### DATA EXTRACT ###

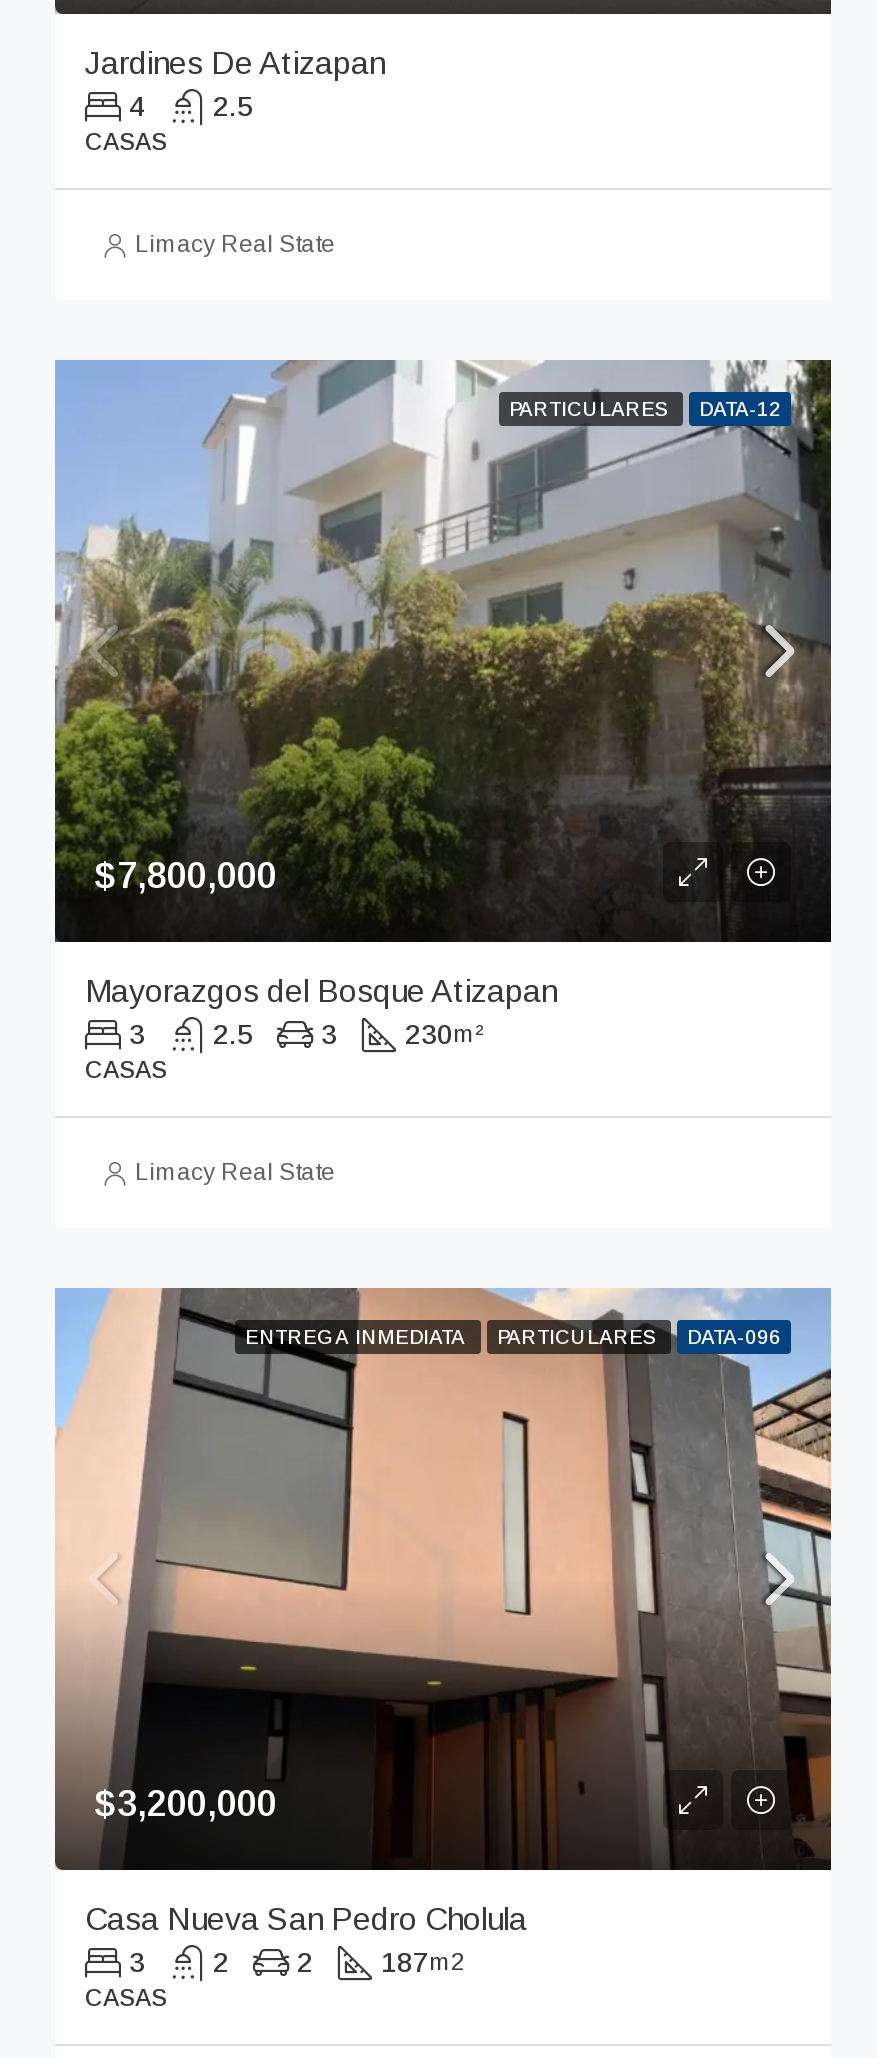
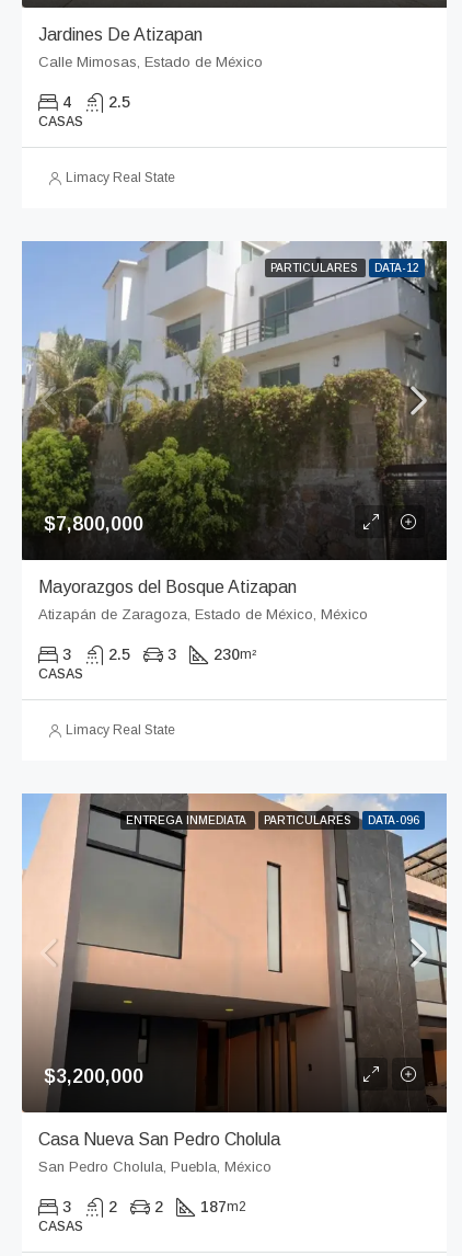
none -> [38,54,263,70] Calle Mimosas, Estado de México
none -> [38,606,368,623] Atizapán de Zaragoza, Estado de México, México
none -> [38,1158,272,1175] San Pedro Cholula, Puebla, México

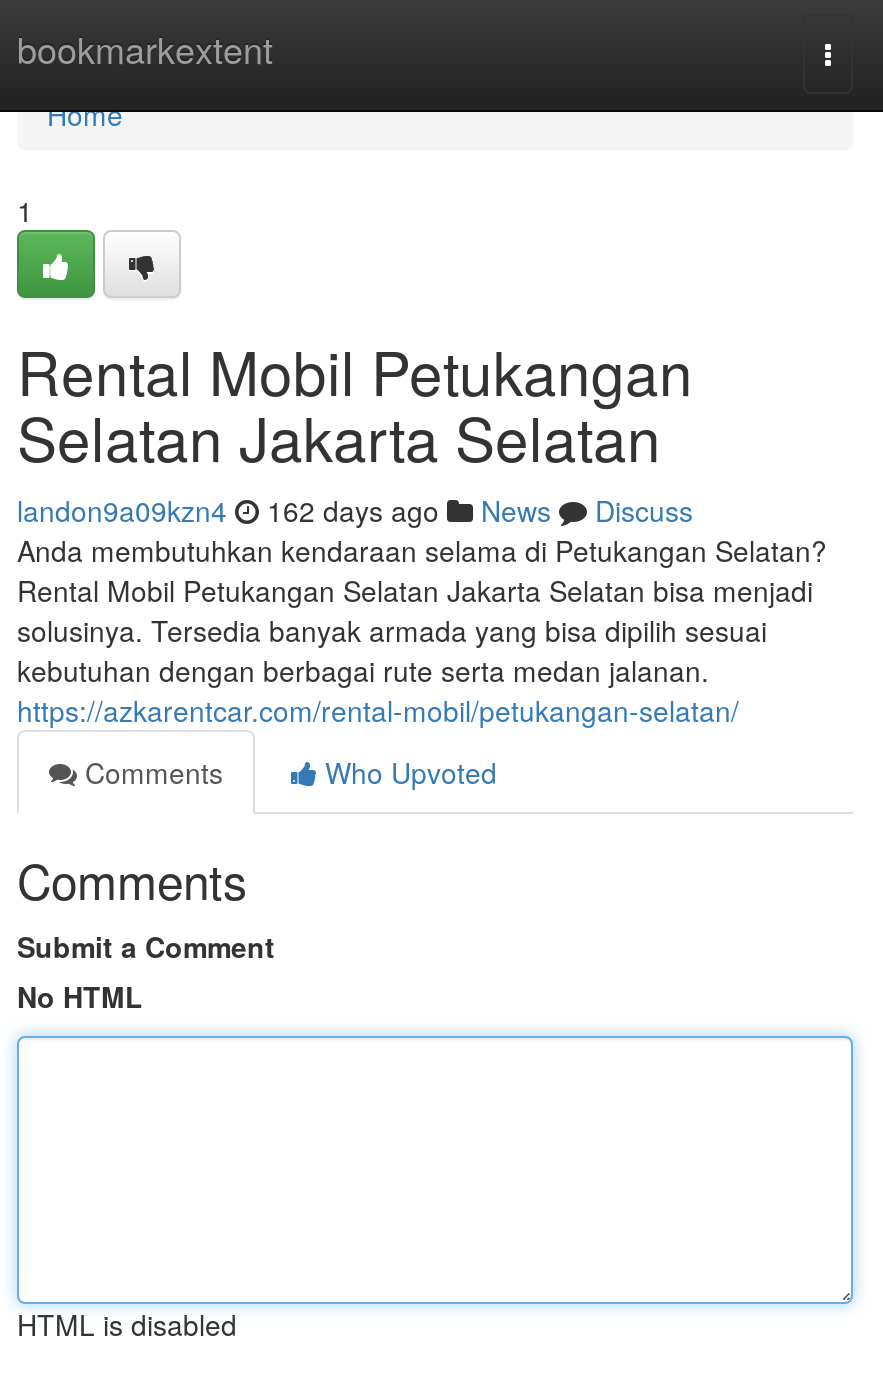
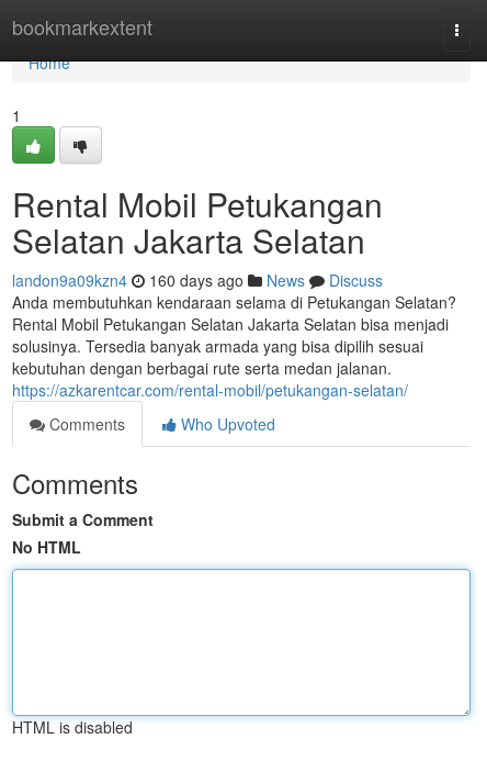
[17,490,693,530] landon9a09kzn4 162 days ago News Discuss -> [12,269,383,291] landon9a09kzn4 160 days ago News Discuss

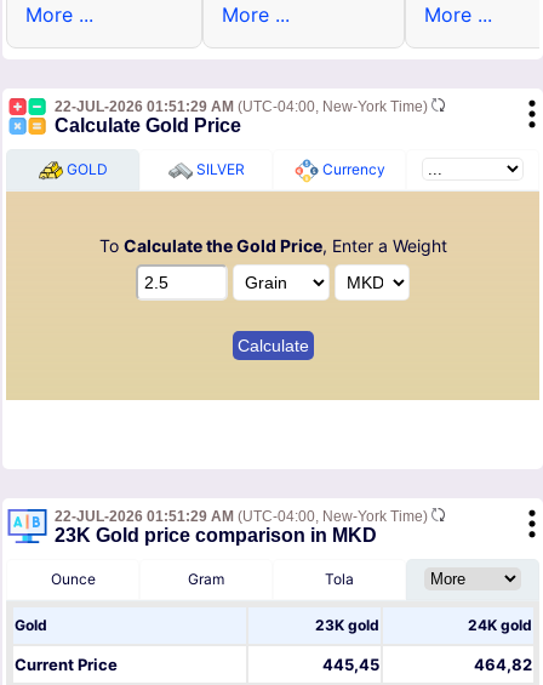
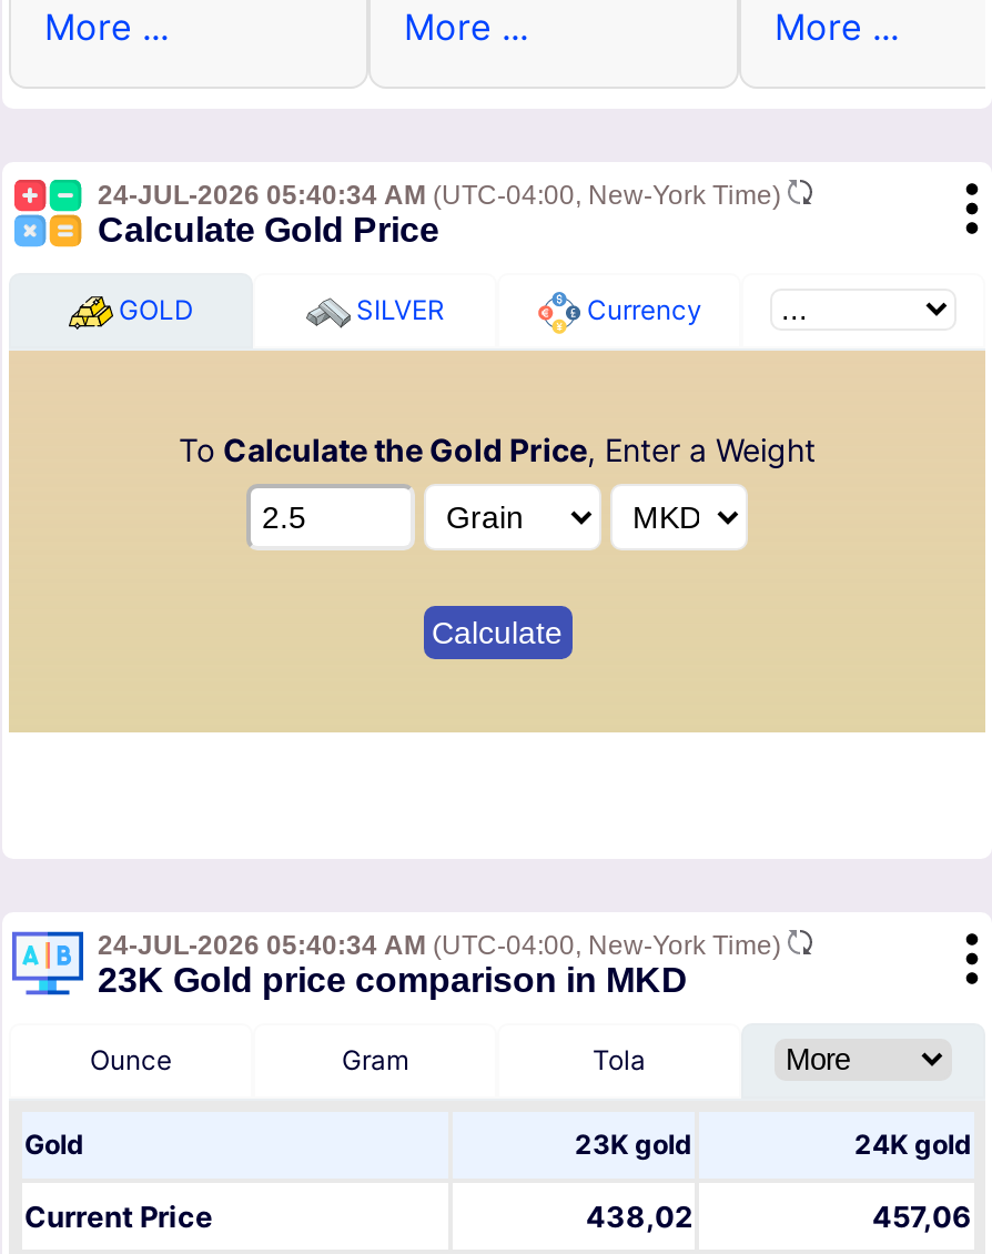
[55,99,431,116] 22-JUL-2026 01:51:29 AM (UTC-04:00, New-York Time) -> [98,181,788,212] 24-JUL-2026 05:40:34 AM (UTC-04:00, New-York Time)
[55,508,431,525] 22-JUL-2026 01:51:29 AM (UTC-04:00, New-York Time) -> [98,931,788,962] 24-JUL-2026 05:40:34 AM (UTC-04:00, New-York Time)
[322,655,379,675] 445,45 -> [586,1199,692,1235] 438,02
[474,655,532,675] 464,82 -> [872,1199,972,1235] 457,06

###

Leaving out every picture, repeat exactly the lines of the records from the start through the line that has "none -> [38,1158,272,1175]".

§ **COMPLETED TASK**
none -> [38,54,263,70] Calle Mimosas, Estado de México
none -> [38,606,368,623] Atizapán de Zaragoza, Estado de México, México
none -> [38,1158,272,1175] San Pedro Cholula, Puebla, México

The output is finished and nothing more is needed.